De ce fait, le succès russe serait limité. En effet, il est inimaginable que cette guerre ouvre une nouvelle ère d’expansion russe en Europe et que Poutine s’empare progressivement des anciens États membres de l’Union soviétique et du pacte de Varsovie. La Russie n’a pas la puissance nécessaire pour tenir tête à l’Otan, affrontement que sa population n’approuverait par ailleurs certainement pas.
Cette guerre sera le début d’un réarmement massif de l’Europe. Une Europe dans laquelle la Russie sera isolée à cause de son président. Cet isolement sera la facture que Poutine devra payer personnellement, avec à la clef un nouvel ordre au Kremlin sans ce dernier. Une révolution politique aura lieu car les russes n’imaginent pas être déconnectés de l’Occident, pour l’illusion d’un retour à la Russie Tsariste.

Si la Russie perd

En cas de défaite de la Russie, on assisterait à un enlisement des opérations militaires en Ukraine. La population ukrainienne, avec le soutien matériel et moral venu de l’étranger, lancerait un mouvement de résistance populaire généralisée. L’Ukraine, deuxième plus grand pays d’Europe, deviendrait alors un bourbier pour la Russie, dont l’envie de poursuivre la guerre serait finalement sapée. L’issue serait donc tout autre.
Cela entraînerait presque à coup sûr des bouleversements politiques en Russie, voire une “révolution de couleur” [en référence notamment à la “révolution des roses” de 2003 en Géorgie, et à la “révolution orange” de 2004 en Ukraine, considérées en Chine comme des mouvements populaires soutenus – voire instrumentalisés – par les États-Unis contre des régimes autoritaires], ainsi que d’autres réactions en chaîne difficiles à prévoir aujourd’hui dans la politique intérieure russe.
Par-delà le jugement moral que l’on peut porter sur cette seconde hypothèse, celle-ci aboutirait à une consolidation de l’hégémonie américaine sur le plan stratégique mondial. En effet, la guerre aura poussé les États-Unis et le reste de l’Occident à faire bloc, et si elle se terminait par un échec de Poutine, cela prouverait la puissance de ce bloc et constituerait globalement un encouragement pour l’Occident.

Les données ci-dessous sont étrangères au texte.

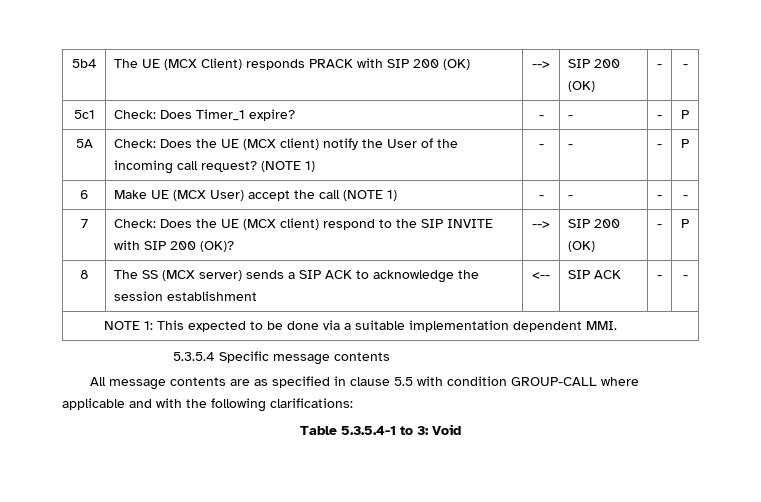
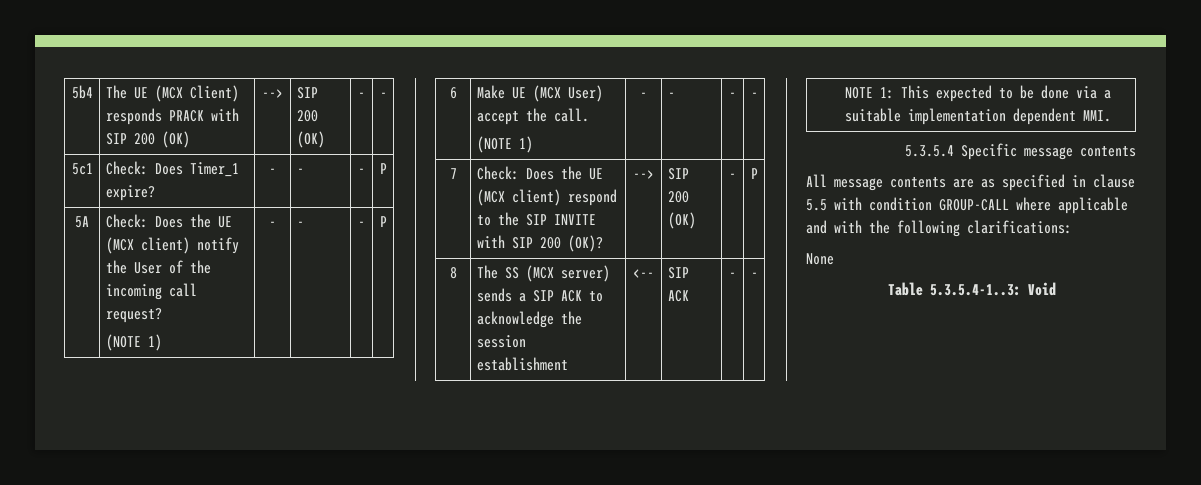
- 5A | Check: Does the UE (MCX client) notify the User of the incoming call request? (NOTE 1) | - | - | - | P
+ 5A | Check: Does the UE (MCX client) notify the User of the incoming call request?
+ (NOTE 1) | - | - | - | P
- 6 | Make UE (MCX User) accept the call (NOTE 1) | - | - | - | -
+ 6 | Make UE (MCX User) accept the call.
+ (NOTE 1) | - | - | - | -
+ None
- Table 5.3.5.4-1 to 3: Void
+ Table 5.3.5.4-1..3: Void

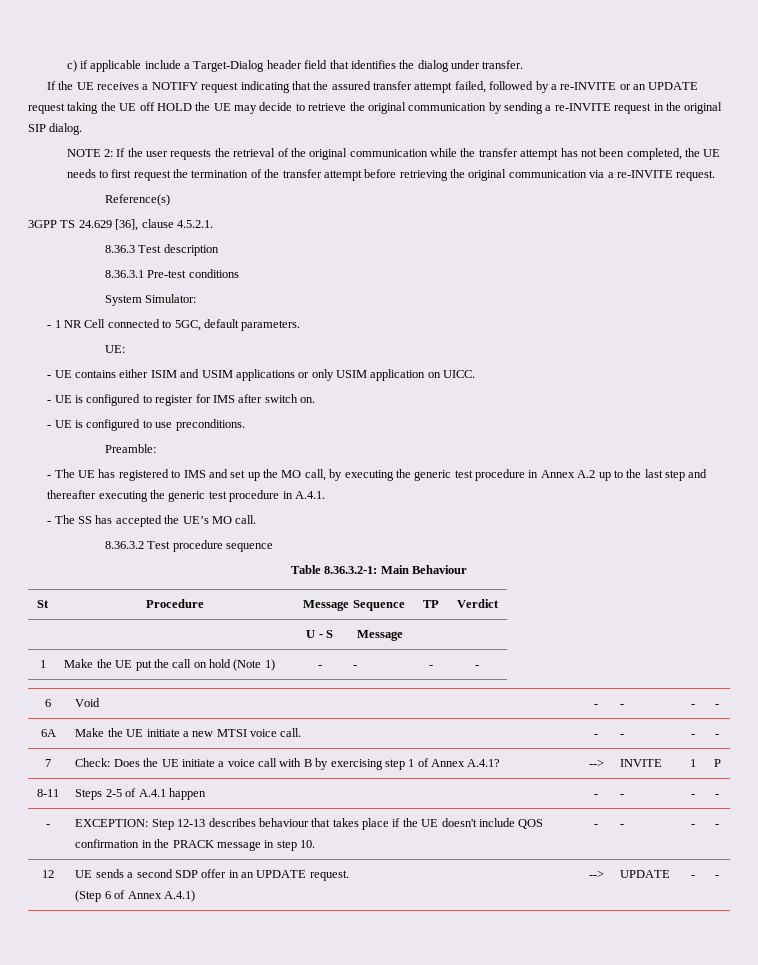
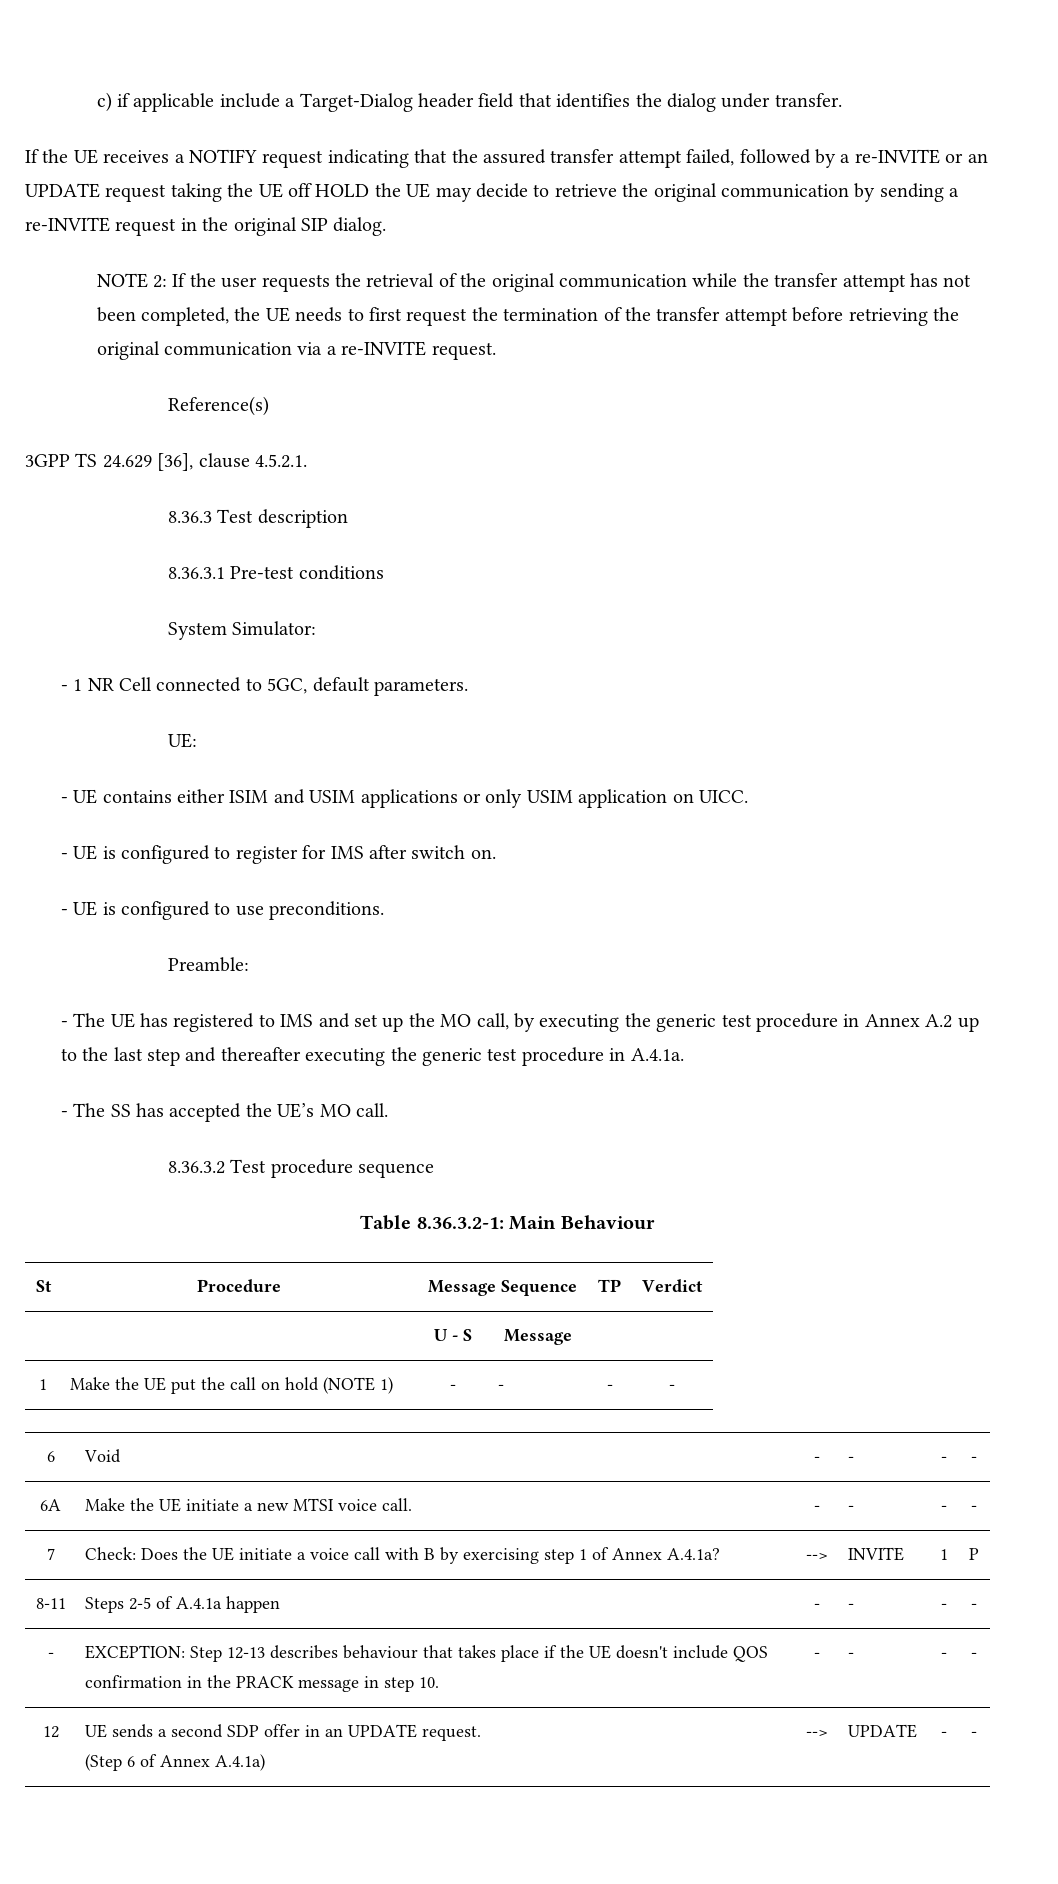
- - The UE has registered to IMS and set up the MO call, by executing the generic test procedure in Annex A.2 up to the last step and thereafter executing the generic test procedure in A.4.1.
+ - The UE has registered to IMS and set up the MO call, by executing the generic test procedure in Annex A.2 up to the last step and thereafter executing the generic test procedure in A.4.1a.
- 1 | Make the UE put the call on hold (Note 1) | - | - | - | -
+ 1 | Make the UE put the call on hold (NOTE 1) | - | - | - | -
- 7 | Check: Does the UE initiate a voice call with B by exercising step 1 of Annex A.4.1? | --> | INVITE | 1 | P
+ 7 | Check: Does the UE initiate a voice call with B by exercising step 1 of Annex A.4.1a? | --> | INVITE | 1 | P
- 8-11 | Steps 2-5 of A.4.1 happen | - | - | - | -
+ 8-11 | Steps 2-5 of A.4.1a happen | - | - | - | -
  12 | UE sends a second SDP offer in an UPDATE request.
- (Step 6 of Annex A.4.1) | --> | UPDATE | - | -
+ (Step 6 of Annex A.4.1a) | --> | UPDATE | - | -

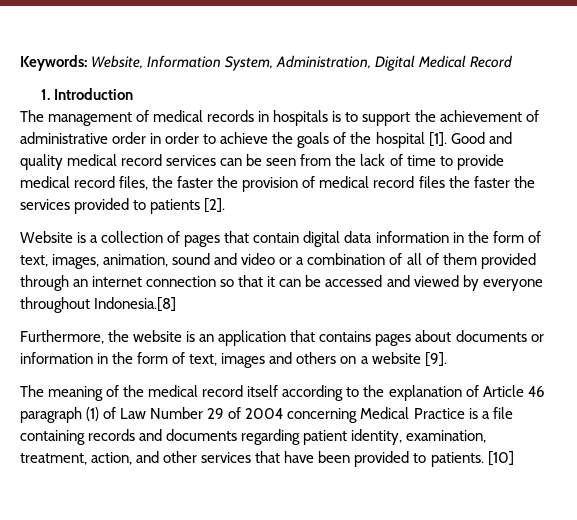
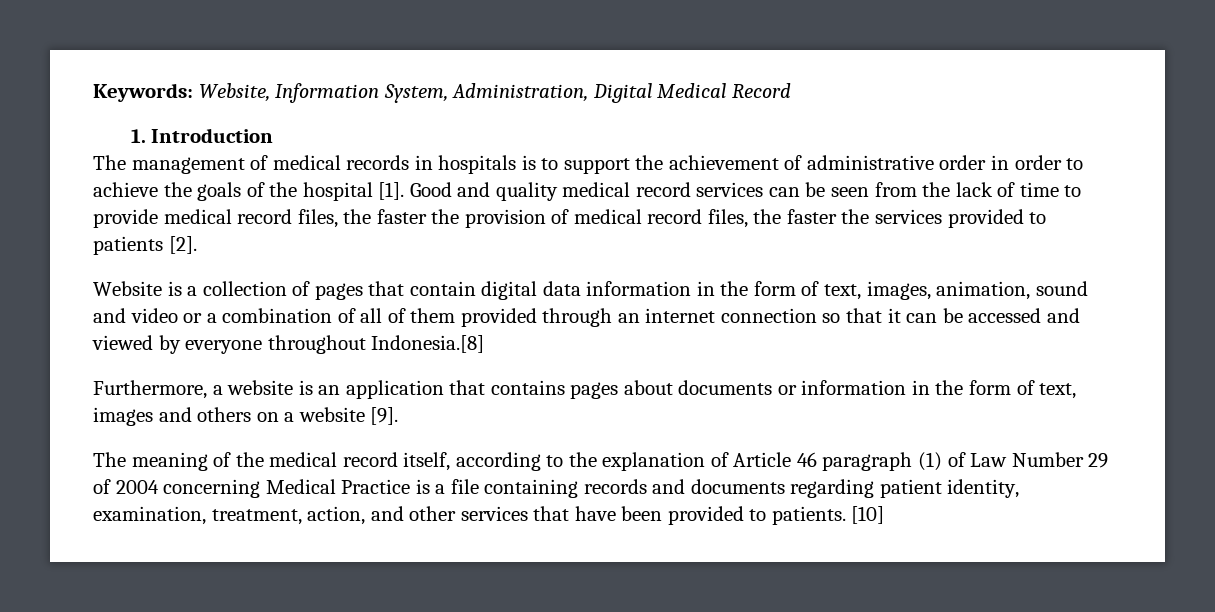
- Good and quality medical record services can be seen from the lack of time to provide medical record files, the faster the provision of medical record files the faster the services provided to patients [2].
+ Good and quality medical record services can be seen from the lack of time to provide medical record files, the faster the provision of medical record files, the faster the services provided to patients [2].
- Furthermore, the website is an application that contains pages about documents or information in the form of text, images and others on a website [9].
+ Furthermore, a website is an application that contains pages about documents or information in the form of text, images and others on a website [9].
- The meaning of the medical record itself according to the explanation of Article 46 paragraph (1) of Law Number 29 of 2004 concerning Medical Practice is a file containing records and documents regarding patient identity, examination, treatment, action, and other services that have been provided to patients.
+ The meaning of the medical record itself, according to the explanation of Article 46 paragraph (1) of Law Number 29 of 2004 concerning Medical Practice is a file containing records and documents regarding patient identity, examination, treatment, action, and other services that have been provided to patients.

Entre les États-Unis et la Russie, une guerre d’usure

Comme le montre l’analyse ci-dessus, si ni la Russie ni les États-Unis ne peuvent “se permettre de perdre” la guerre, c’est, pour Moscou, une “question de vie ou de mort”. Par conséquent, la situation militaire en Ukraine m’inspire les trois observations suivantes : tout d’abord, les Russes affichent une grande confiance dans leur capacité à contrôler la guerre. Par ailleurs, ils estiment avoir le choix dans la manière de la mener, même s’ils hésitent quelque peu entre leur désir d’atteindre leurs objectifs militaires et le souci d’éviter les pertes civiles. Enfin, la Russie n’a pas encore lancé de mobilisation générale pour cette guerre – mobilisation qui engendrerait de nombreuses souffrances. Une solution qu’elle préférera adopter plutôt que de battre en retraite sans avoir atteint ses objectifs.
Que la guerre soit éclair ou non, c’est une affaire entre la Russie et l’Ukraine. En revanche, la confrontation entre la Russie et les États-Unis sera forcément une guerre d’usure, qui se fera notamment à coups de sanctions. Aussi, l’issue de ce conflit ne se joue pas seulement sur le champ de bataille de l’Ukraine ou à la table des négociations, mais aussi sur la capacité de la Russie à résister aux sanctions généralisées des États-Unis et du reste de l’Occident.
Il reste à voir quelles seront les conséquences concrètes de l’exclusion de la Russie de la messagerie sécurisée interbancaire Swift par l’Occident et de l’arrêt de toutes les relations économiques et culturelles. Est-ce que cela pourra vraiment pousser la “grande puissance” au bord du gouffre ?

Des effets certains sur la Chine

Ces différentes issues possibles à la guerre auront naturellement des répercussions profondes sur tous les aspects des relations internationales, au point même de redessiner dans une large mesure le paysage mondial, ce qui affectera aussi les intérêts nationaux de la Chine.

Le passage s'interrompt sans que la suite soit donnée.